__ Summary and Contributions__: This paper proposes a new algorithm for sparse phase retrieval, which involves recovering a k-sparse signal from squared linear measurements. Specifically, the algorithm comprises (continuous-time) mirror descent with the hypentropy mirror map, initialized away from zero. This algorithm requires no tuning parameters (beyond a temperature parameter that can be estimated fairly robustly from the measurements).
The authors prove that this algorithm provably recovers any signal with approximately uniform-magnitude coefficients --- despite the fact that no sparsity regularization or projection is needed.
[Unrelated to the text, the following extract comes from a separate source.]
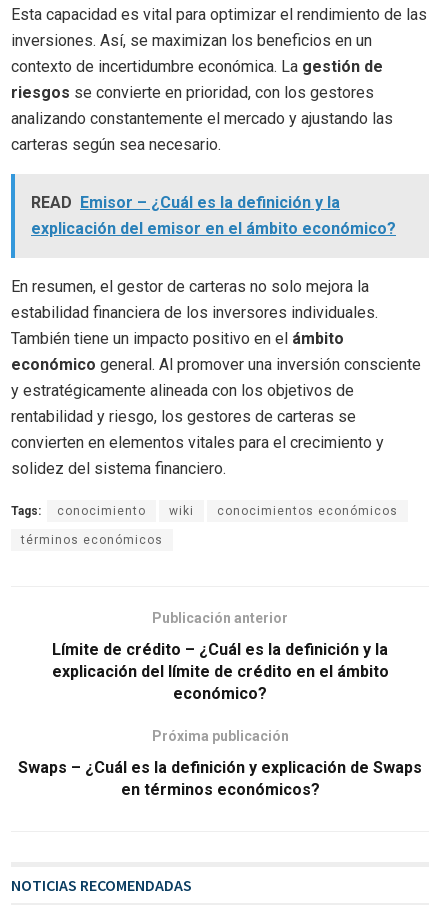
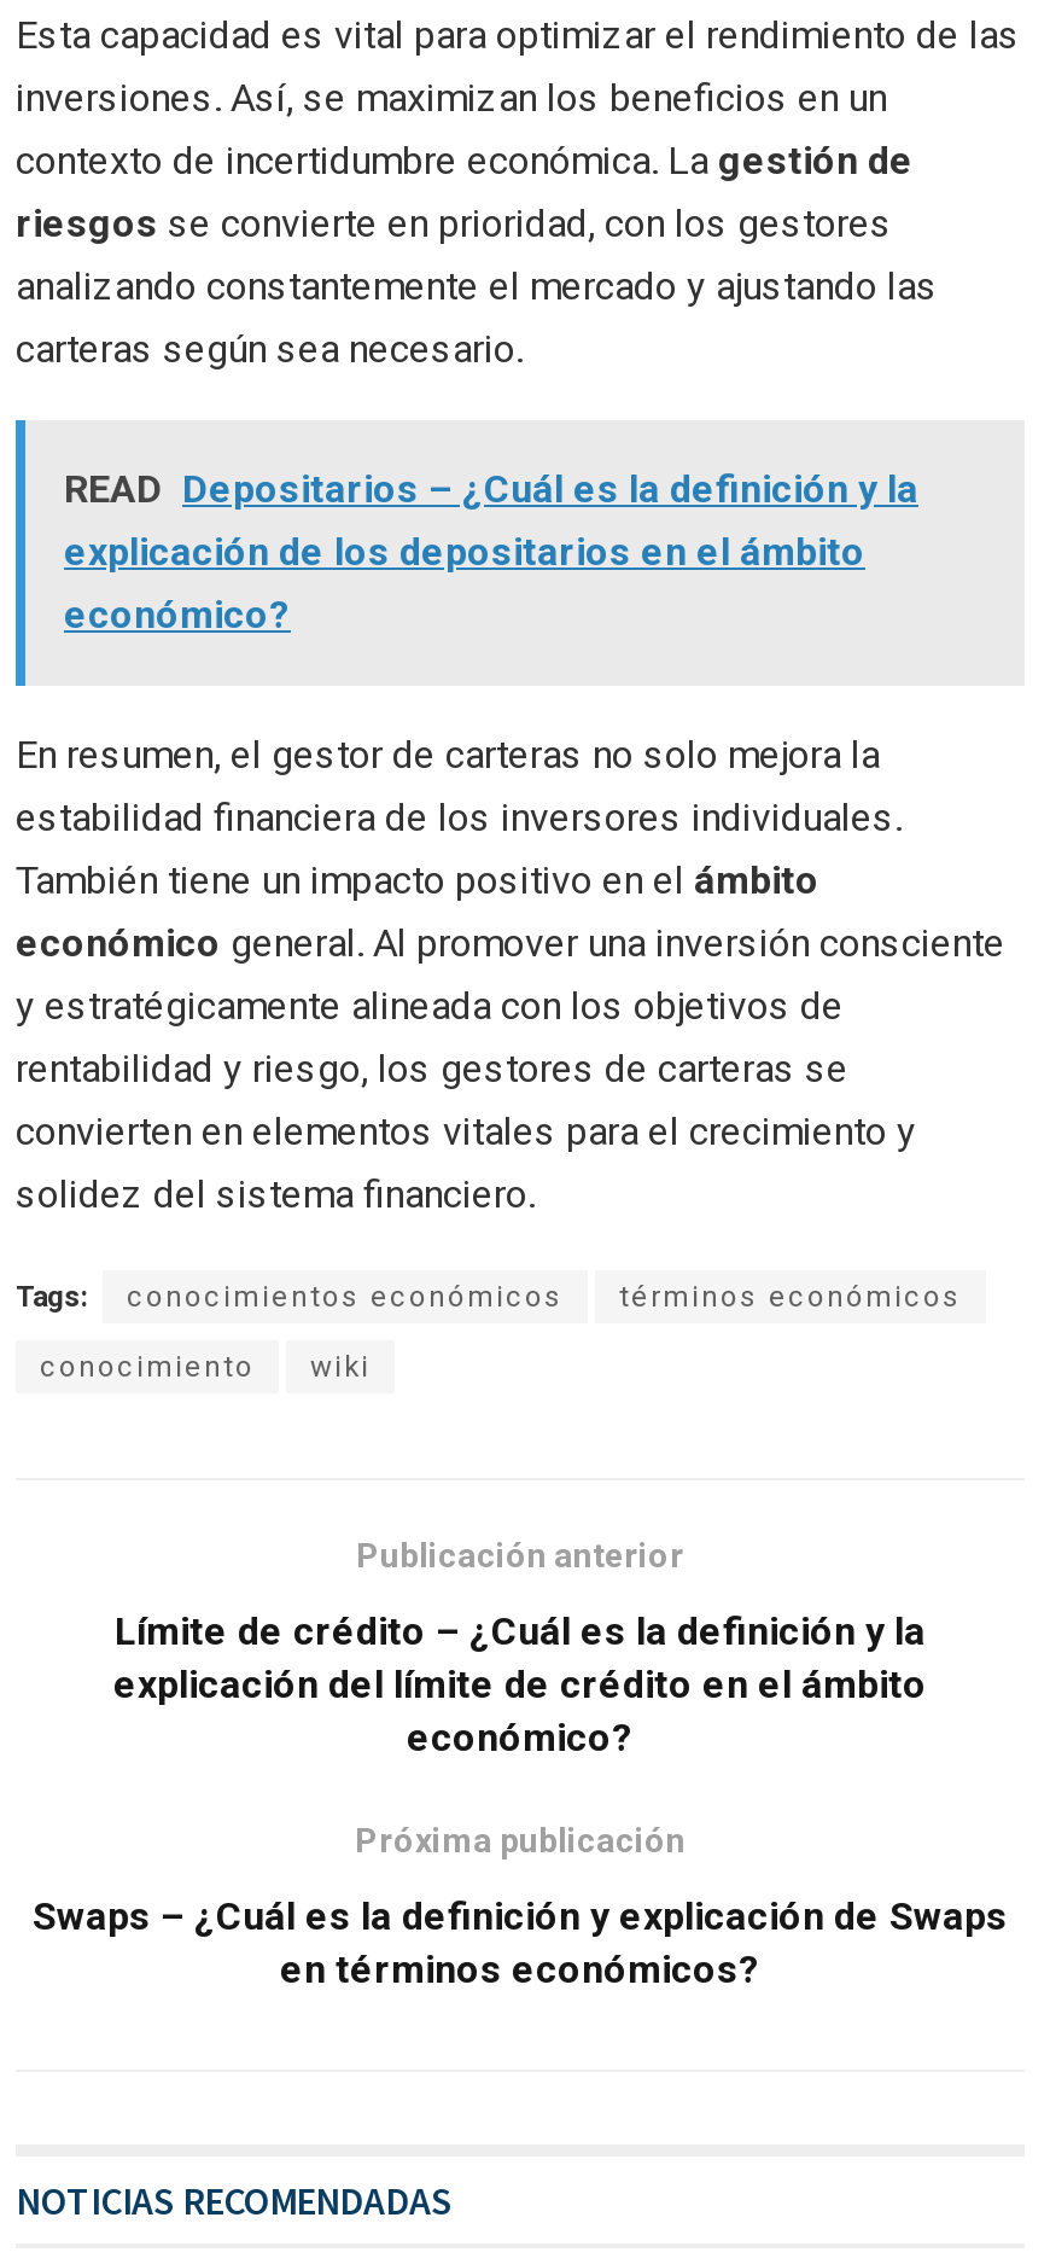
[31,193,396,238] READ Emisor – ¿Cuál es la definición y la | explicación del emisor en el ámbito económico? -> [64,467,918,638] READ Depositarios – ¿Cuál es la definición y la | explicación de los depositarios en el ámbito | económico?
moved [21,504,398,547] -> [127,1281,962,1314]: conocimientos económicos | términos económicos
moved [57,504,194,518] -> [40,1351,371,1384]: conocimiento | wiki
In this sense, the mirror descent algorithm automatically adapts to the sparsity level.
The authors also provide several synthetic simulation results that support the analysis. In particular, the convergence of the algorithm (measured in terms of Bregman divergence) is theoretically broken down into three phases; simulations show that this is not merely an artifact of the the proof techniques, and that mirror descent indeed exhibits such convergence behavior.
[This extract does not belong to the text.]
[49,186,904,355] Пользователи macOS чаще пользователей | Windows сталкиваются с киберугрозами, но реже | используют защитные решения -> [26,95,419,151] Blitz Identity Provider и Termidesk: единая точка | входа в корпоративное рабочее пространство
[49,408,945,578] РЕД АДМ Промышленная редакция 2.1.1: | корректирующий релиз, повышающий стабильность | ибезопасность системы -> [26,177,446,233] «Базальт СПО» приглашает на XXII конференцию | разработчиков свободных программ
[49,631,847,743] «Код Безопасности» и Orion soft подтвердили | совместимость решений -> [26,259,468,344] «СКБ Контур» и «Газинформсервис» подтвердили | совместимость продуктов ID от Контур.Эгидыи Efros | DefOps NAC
__ Strengths__: + This paper is excellently written.
+ The theoretical contributions are clear and compelling. To my knowledge, this is the first algorithm on sparse phase retrieval that succeeds without any parameter tuning, which can be a significant hurdle.
+ The proofs involve several interesting new elements that I have not seen before in the phase retrieval literature. Among these include: use of non-Euclidean gradient flow techniques (i.e., continuous time mirror descent); use of the Bregman divergence of the mirror map to characterize convergence; careful analysis of on-support and off-support convergence; careful choice of the temperature parameter in mirror descent; connections to exponentiated gradient descent (EG-plus-minus); and many others.
+ This paper also fills in a few gaps in the analysis offered by the recent preprint [53] that also attempts to solve sparse phase retrieval using (vanilla) gradient descent with an overparameterized representation.
+ Big picture-wise, the paper adds to the growing body of literature on implicit regularization achieved by gradient-based dynamics. Sparse phase retrieval is a "prototypical" non-convex problem, in that the objective function has exponentially many local minima, and that the constraints are non-differentiable. Understanding the behavior on gradient flow-type techniques on such problems can be very useful for more general machine learning problems relevant to the NeurIPS community.
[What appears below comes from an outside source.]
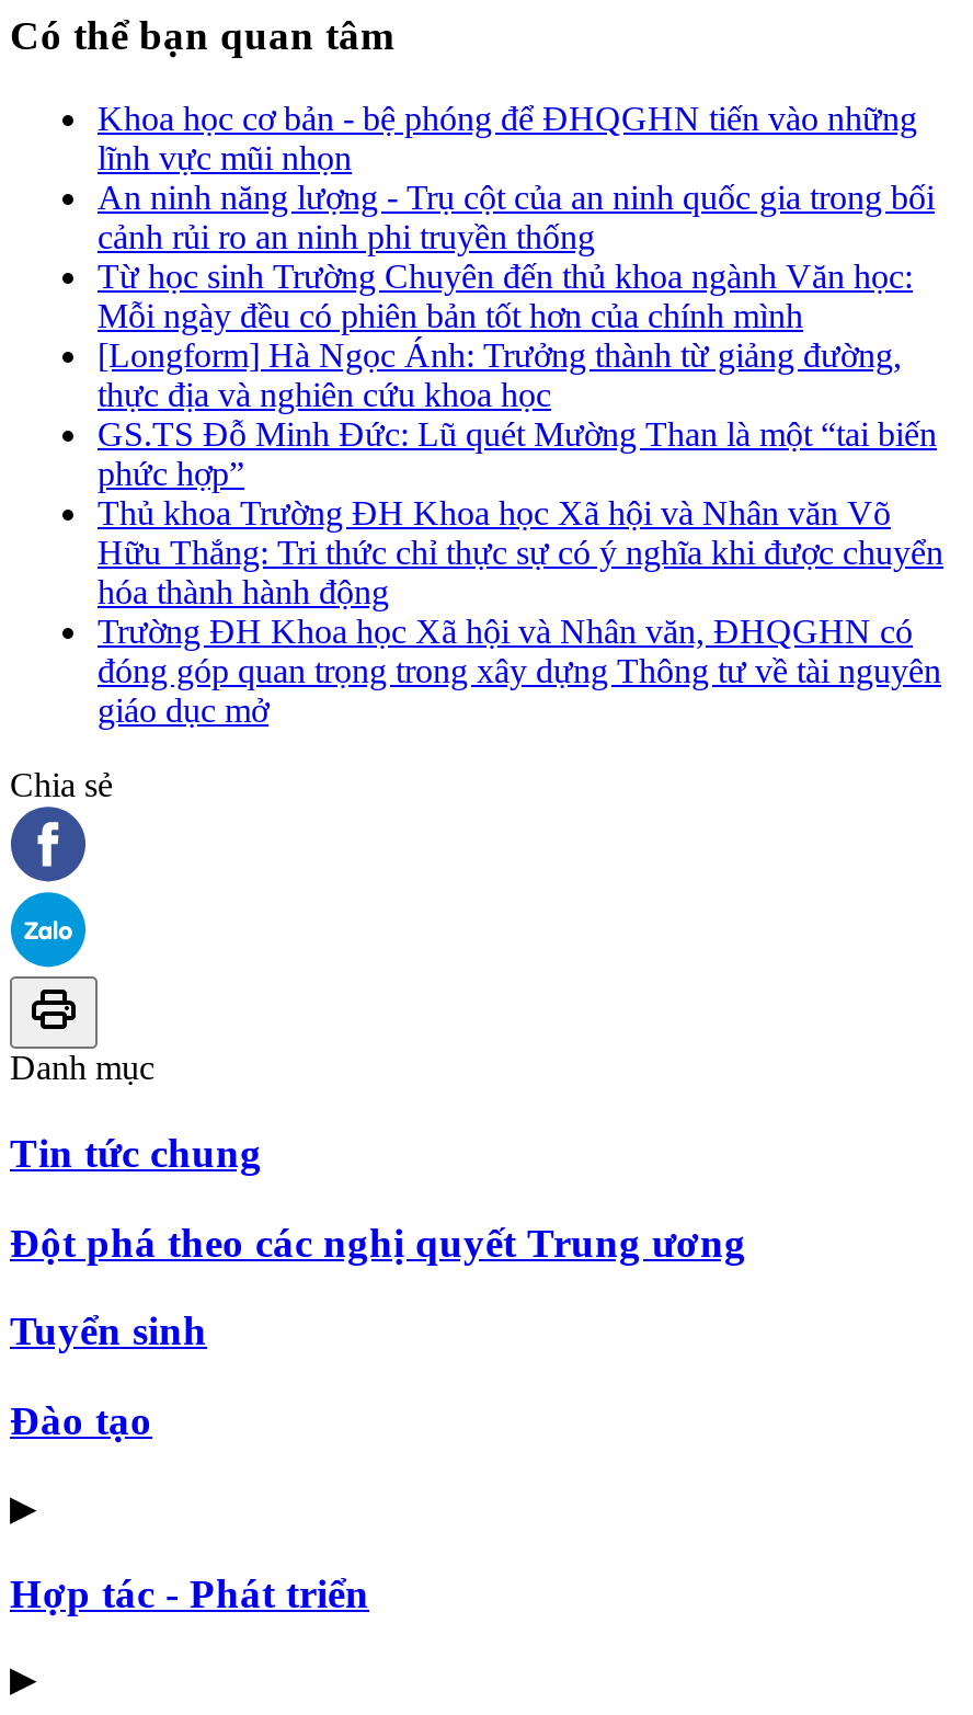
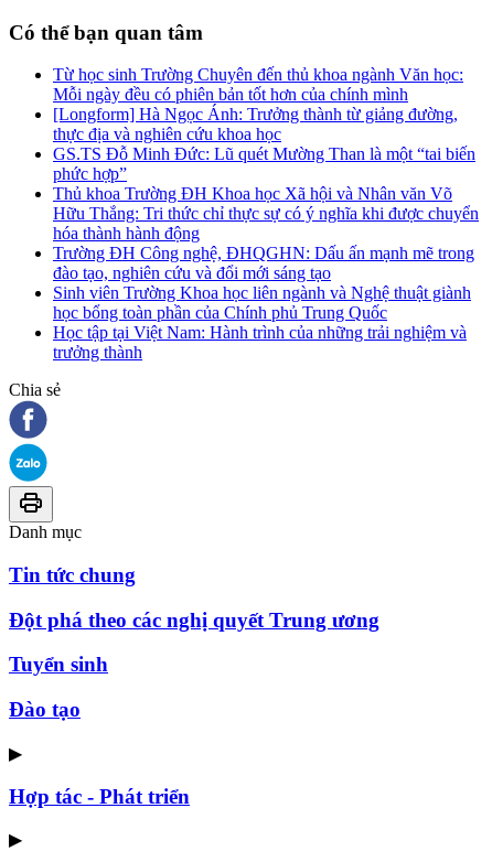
[98,100,935,256] Khoa học cơ bản - bệ phóng để ĐHQGHN tiến vào những | lĩnh vực mũi nhọn | An ninh năng lượng - Trụ cột của an ninh quốc gia trong bối | cảnh rủi ro an ninh phi truyền thống -> none
moved [98,258,943,611] -> [53,65,479,243]: Từ học sinh Trường Chuyên đến thủ khoa ngành Văn học: | Mỗi ngày đều có phiên bản tốt hơn của chính mình | [Longform] Hà Ngọc Ánh: Trưởng thành từ giảng đường, | ... | Hữu Thắng: Tri thức chỉ thực sự có ý nghĩa khi được chuyển | hóa thành hành động
[98,613,941,729] Trường ĐH Khoa học Xã hội và Nhân văn, ĐHQGHN có | đóng góp quan trọng trong xây dựng Thông tư về tài nguyên | giáo dục mở -> [53,244,474,362] Trường ĐH Công nghệ, ĐHQGHN: Dấu ấn mạnh mẽ trong | đào tạo, nghiên cứu và đổi mới sáng tạo | Sinh viên Trường Khoa học liên ngành và Nghệ thuật giành | học bổng toàn phần của Chính phủ Trung Quốc | Học tập tại Việt Nam: Hành trình của những trải nghiệm và | trưởng thành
__ Weaknesses__: [The following weaknesses can be major or minor, depending on how one interprets their relative significance. I personally think all these points are minor and should not detract from the contributions of the paper.]
- The absence of noise in the measurement model is somewhat limiting. What would happen to the performance of mirror descent in such cases? I suspect the method might become somewhat unstable since mirror descent requires computing the inverse of the metric tensor in each iteration.
- Practical aspects (such as how to properly discretize the continuous time updates) are not addressed.
- The analysis succeeds only for signals with (approximately) similiar-magnitude coefficients.

__ Correctness__: I believe the claims are correct, although I did not check completely.
The experimental results are limited to small synthetic examples but evocative of the theoretical analysis.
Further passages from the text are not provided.